EXERCISE REQUIREMENTS
The reply should hold only the lines from the one with "<span>Save Log</span>" through the end of the data, each given exactly.

MATERIAL PROVIDED
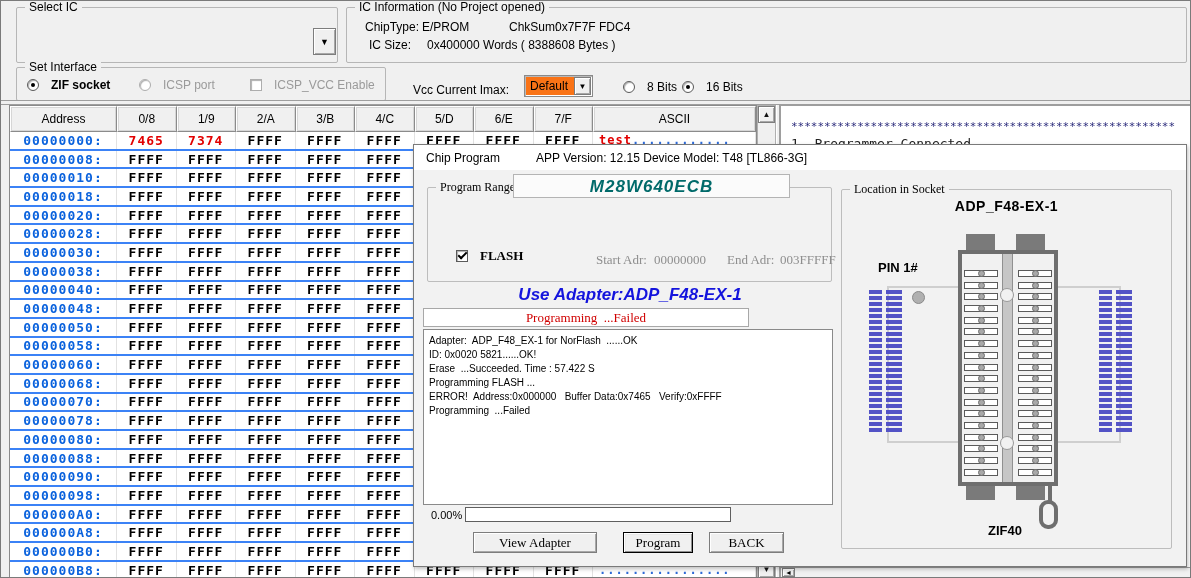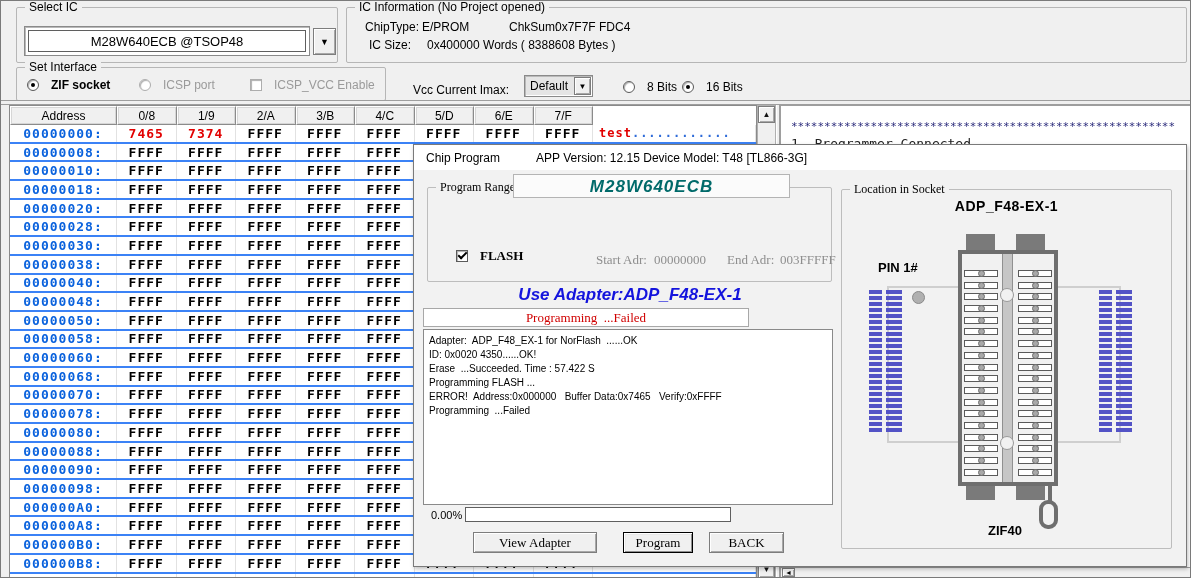--- a/index.html
+++ b/index.html
@@ -33,31 +33,31 @@
                  align-items:center; justify-content:center; font-size:13px; }
   #combo-btn { position:absolute; left:296px; top:20px; width:23px; height:27px; font-size:9px; }
 
   #gb-ic-info { left:345px; top:6px; width:841px; height:56px; }
   .info-line { position:absolute; font-size:12px; white-space:nowrap; }
 
   #gb-set-if { left:15px; top:66px; width:370px; height:34px; }
   .dim { color:#9a9a9a; }
   .b { font-weight:bold; }
   #vcc-combo { position:absolute; left:523px; top:74px; width:69px; height:22px; padding:1px; display:flex; }
-  #vcc-combo .val { flex:1; background:#e5e5e5; display:flex; align-items:center; padding-left:4px; font-size:12px; }
+  #vcc-combo .val { flex:1; background:#f97316; display:flex; align-items:center; padding-left:4px; font-size:12px; }
   #vcc-combo .arrow { width:17px; font-size:8px; }
 
   #top-divider { position:absolute; left:0; top:99px; width:1191px; height:5px;
                  border-top:1px solid #9e9e9e; border-bottom:1px solid #9e9e9e; background:#f0f0f0; }
 
   
   #hex-table { position:absolute; left:8px; top:104px; width:748px; height:474px;
                border:1px solid #8a8a8a; background:#fff; overflow:hidden;
                font-family:"DejaVu Sans Mono", monospace; }
-  #hex-head { display:flex; height:19px; }
+  #hex-head { display:flex; height:26px; }
   .hcell { background:#f0f0f0; border:1px solid; border-color:#fff #8b8b8b #8b8b8b #fff;
            box-shadow:0 0 0 1px #d6d6d6 inset; display:flex; align-items:center; justify-content:center;
            font-family:"Liberation Sans", sans-serif; font-size:12px; }
   .hex-row { display:flex; height:18.7px; border-bottom:2px solid #3b82f6; }
   .cell { display:flex; align-items:center; justify-content:center; border-right:1px solid #e2e2e2;
           font-size:13px; font-weight:bold; letter-spacing:1px; }
   .cell.addr  { color:#0a62dd; }
   .cell.val   { color:#000; }
   .cell .red, .cell.red { color:#e20000; }
   .cell.ascii { justify-content:flex-start; padding-left:6px; font-size:12px; }
@@ -141,23 +141,20 @@
   #lever-ring { position:absolute; left:197px; top:310px; width:19px; height:29px; border:4px solid #6e6e6e; border-radius:9px; }
   #zif40-label { position:absolute; left:98px; top:333px; width:130px; text-align:center; font-size:13px; font-weight:bold; }
 </style>
 </head>
 <body>
 
 <div id="screen">
 
   <div class="gb" id="gb-select-ic">
     <span class="gb-label">Select IC</span>
-    <div class="sunken" id="combo-outer">
-      <div id="combo-value">M28W640ECB @TSOP48</div>
-    </div>
     <div class="btn3d" id="combo-btn">
       <span>▼</span>
     </div>
   </div>
 
   <div class="gb" id="gb-ic-info">
     <span class="gb-label">IC Information (No Project opened)</span>
     <span class="info-line" style="left:18px; top:12px;">ChipType:</span>
     <span class="info-line" style="left:75px; top:12px;">E/PROM</span>
     <span class="info-line" style="left:162px; top:12px;">ChkSum:</span>
@@ -204,20 +201,21 @@
     <div id="hex-head">
         <div class="hcell w0">Address</div>
         <div class="hcell wv">0/8</div>
         <div class="hcell wv">1/9</div>
         <div class="hcell wv">2/A</div>
         <div class="hcell wv">3/B</div>
         <div class="hcell wv">4/C</div>
         <div class="hcell wv">5/D</div>
         <div class="hcell wv">6/E</div>
         <div class="hcell wv">7/F</div>
+        <div class="hcell wa">ASCII</div>
       </div>
     <div id="hex-body">
         <div class="hex-row">
           <div class="cell addr w0">00000000:</div>
           <div class="cell val wv red">7465</div>
           <div class="cell val wv red">7374</div>
           <div class="cell val wv">FFFF</div>
           <div class="cell val wv">FFFF</div>
           <div class="cell val wv">FFFF</div>
           <div class="cell val wv">FFFF</div>
@@ -612,21 +610,21 @@
 
     <div id="status-bar">
       <span id="status-text">Programming  ...Failed</span>
     </div>
     <div class="btn3d" id="save-log-btn">
       <span>Save Log</span>
     </div>
 
     <div id="log-box">
         <div class="log-line">Adapter:  ADP_F48_EX-1 for NorFlash  ......OK</div>
-        <div class="log-line">ID: 0x0020 4350......OK!</div>
+        <div class="log-line">ID: 0x0020 5821......OK!</div>
         <div class="log-line">Erase  ...Succeeded. Time : 57.422 S</div>
         <div class="log-line">Programming FLASH ...</div>
         <div class="log-line">ERROR!  Address:0x000000   Buffer Data:0x7465   Verify:0xFFFF</div>
         <div class="log-line">Programming  ...Failed</div>
       </div>
 
     <span id="prog-label">0.00%</span>
     <div id="prog-bar"></div>
 
     <div class="btn3d dlg-btn" id="btn-view">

THE COMPLETED TASK
       <span>Save Log</span>
     </div>
 
     <div id="log-box">
         <div class="log-line">Adapter:  ADP_F48_EX-1 for NorFlash  ......OK</div>
-        <div class="log-line">ID: 0x0020 4350......OK!</div>
+        <div class="log-line">ID: 0x0020 5821......OK!</div>
         <div class="log-line">Erase  ...Succeeded. Time : 57.422 S</div>
         <div class="log-line">Programming FLASH ...</div>
         <div class="log-line">ERROR!  Address:0x000000   Buffer Data:0x7465   Verify:0xFFFF</div>
         <div class="log-line">Programming  ...Failed</div>
       </div>
 
     <span id="prog-label">0.00%</span>
     <div id="prog-bar"></div>
 
     <div class="btn3d dlg-btn" id="btn-view">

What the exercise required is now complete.